Each line of the data below that holds the word "truffle" is to be reported in full.

◆ RECORDS FOR THE TASK:
========================

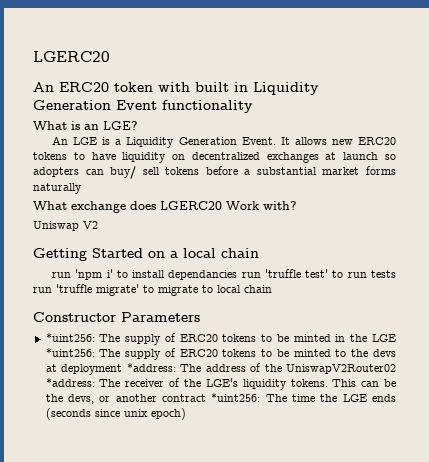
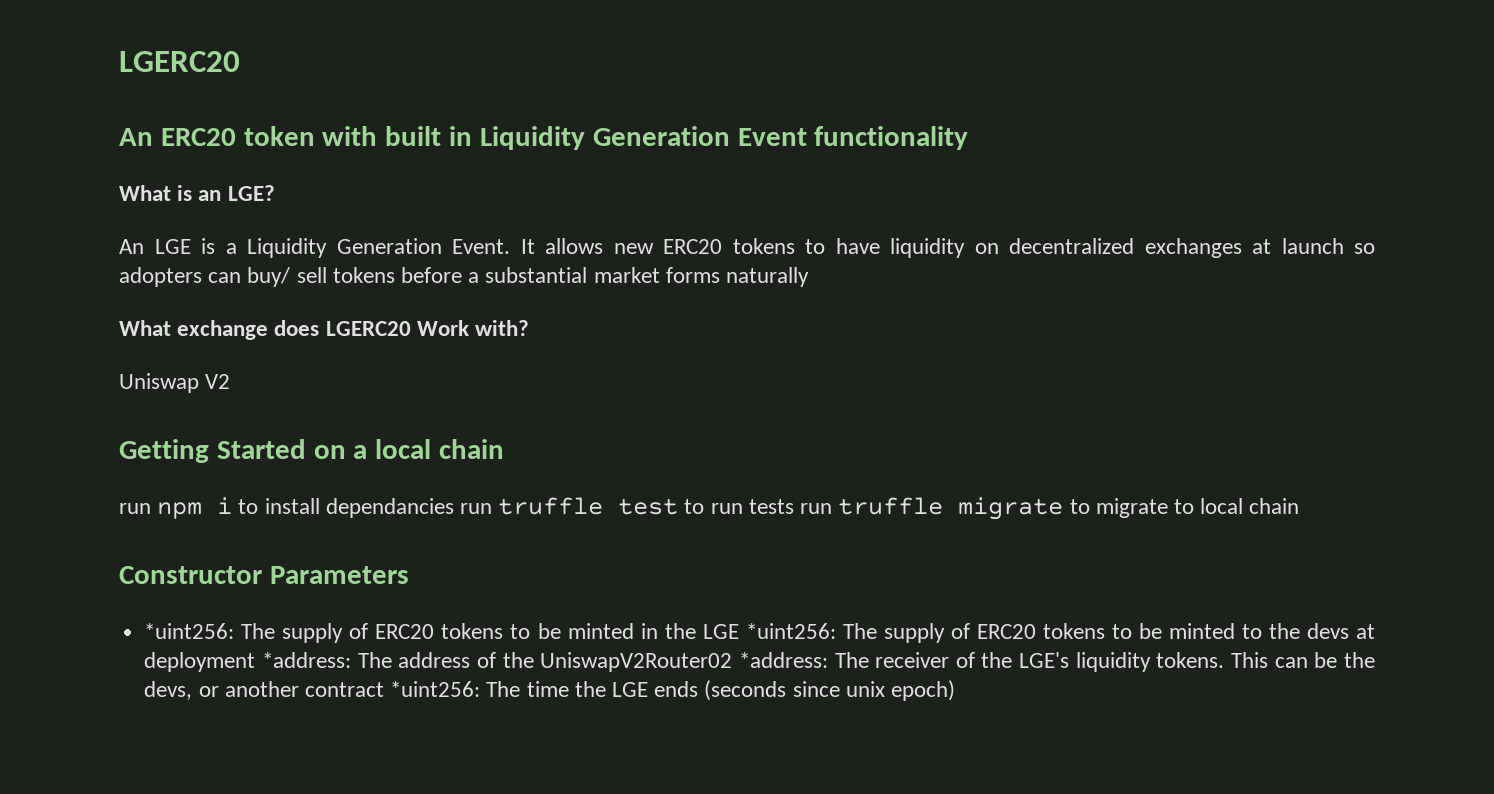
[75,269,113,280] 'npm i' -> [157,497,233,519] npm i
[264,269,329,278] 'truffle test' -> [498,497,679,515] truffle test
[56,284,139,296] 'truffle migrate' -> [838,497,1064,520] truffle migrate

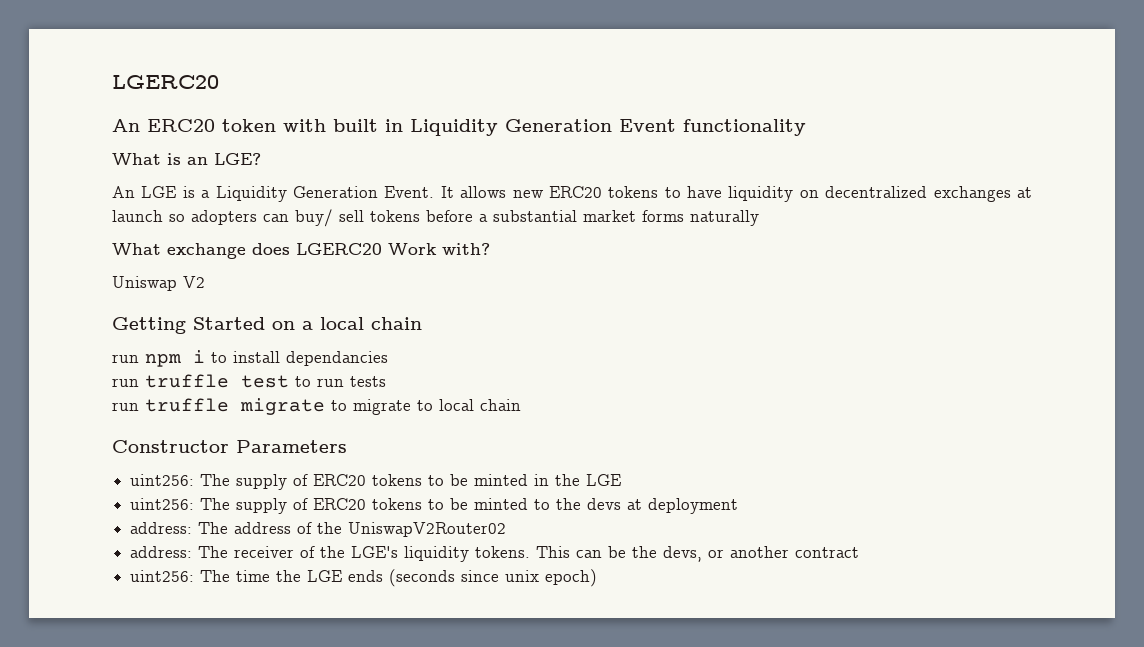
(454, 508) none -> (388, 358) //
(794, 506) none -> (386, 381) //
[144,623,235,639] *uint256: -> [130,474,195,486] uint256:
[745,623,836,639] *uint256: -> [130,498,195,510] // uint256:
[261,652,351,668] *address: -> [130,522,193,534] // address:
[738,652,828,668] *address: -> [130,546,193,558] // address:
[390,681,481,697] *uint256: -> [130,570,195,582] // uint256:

========================

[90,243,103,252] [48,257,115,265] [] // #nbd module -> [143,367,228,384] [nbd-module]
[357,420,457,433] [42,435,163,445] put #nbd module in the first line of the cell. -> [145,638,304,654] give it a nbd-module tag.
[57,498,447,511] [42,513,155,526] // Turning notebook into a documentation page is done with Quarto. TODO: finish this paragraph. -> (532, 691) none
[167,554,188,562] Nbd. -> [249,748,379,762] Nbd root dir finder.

========================

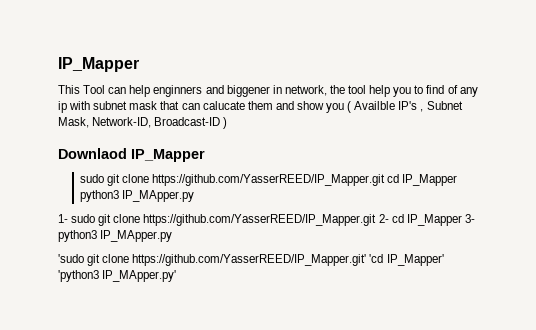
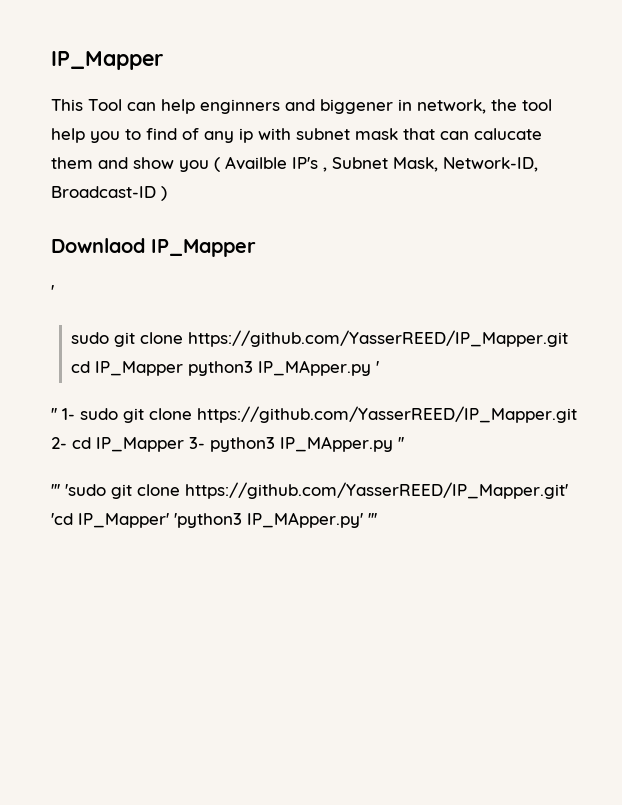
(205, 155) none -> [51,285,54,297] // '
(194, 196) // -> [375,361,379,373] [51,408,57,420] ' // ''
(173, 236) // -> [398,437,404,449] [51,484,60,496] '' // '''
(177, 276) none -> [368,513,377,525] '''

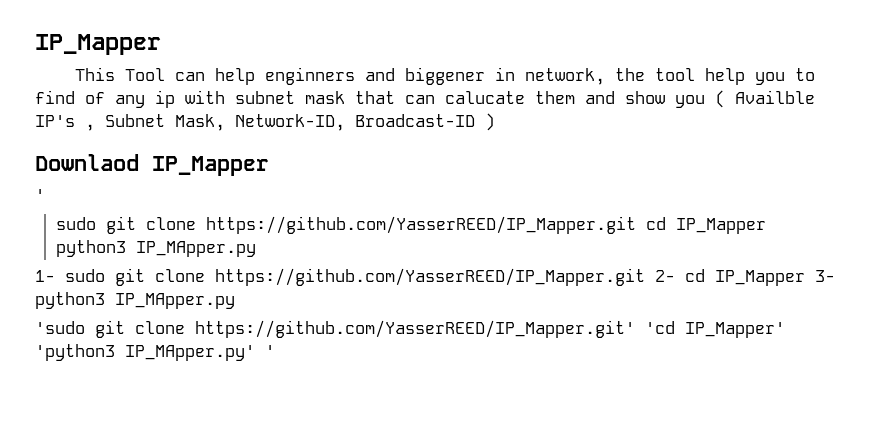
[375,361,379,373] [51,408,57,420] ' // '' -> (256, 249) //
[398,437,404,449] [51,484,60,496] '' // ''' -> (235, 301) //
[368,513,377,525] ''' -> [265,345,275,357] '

========================

◆ SOLUTION FOR THIS PROBLEM:
[264,269,329,278] 'truffle test' -> [498,497,679,515] truffle test
[56,284,139,296] 'truffle migrate' -> [838,497,1064,520] truffle migrate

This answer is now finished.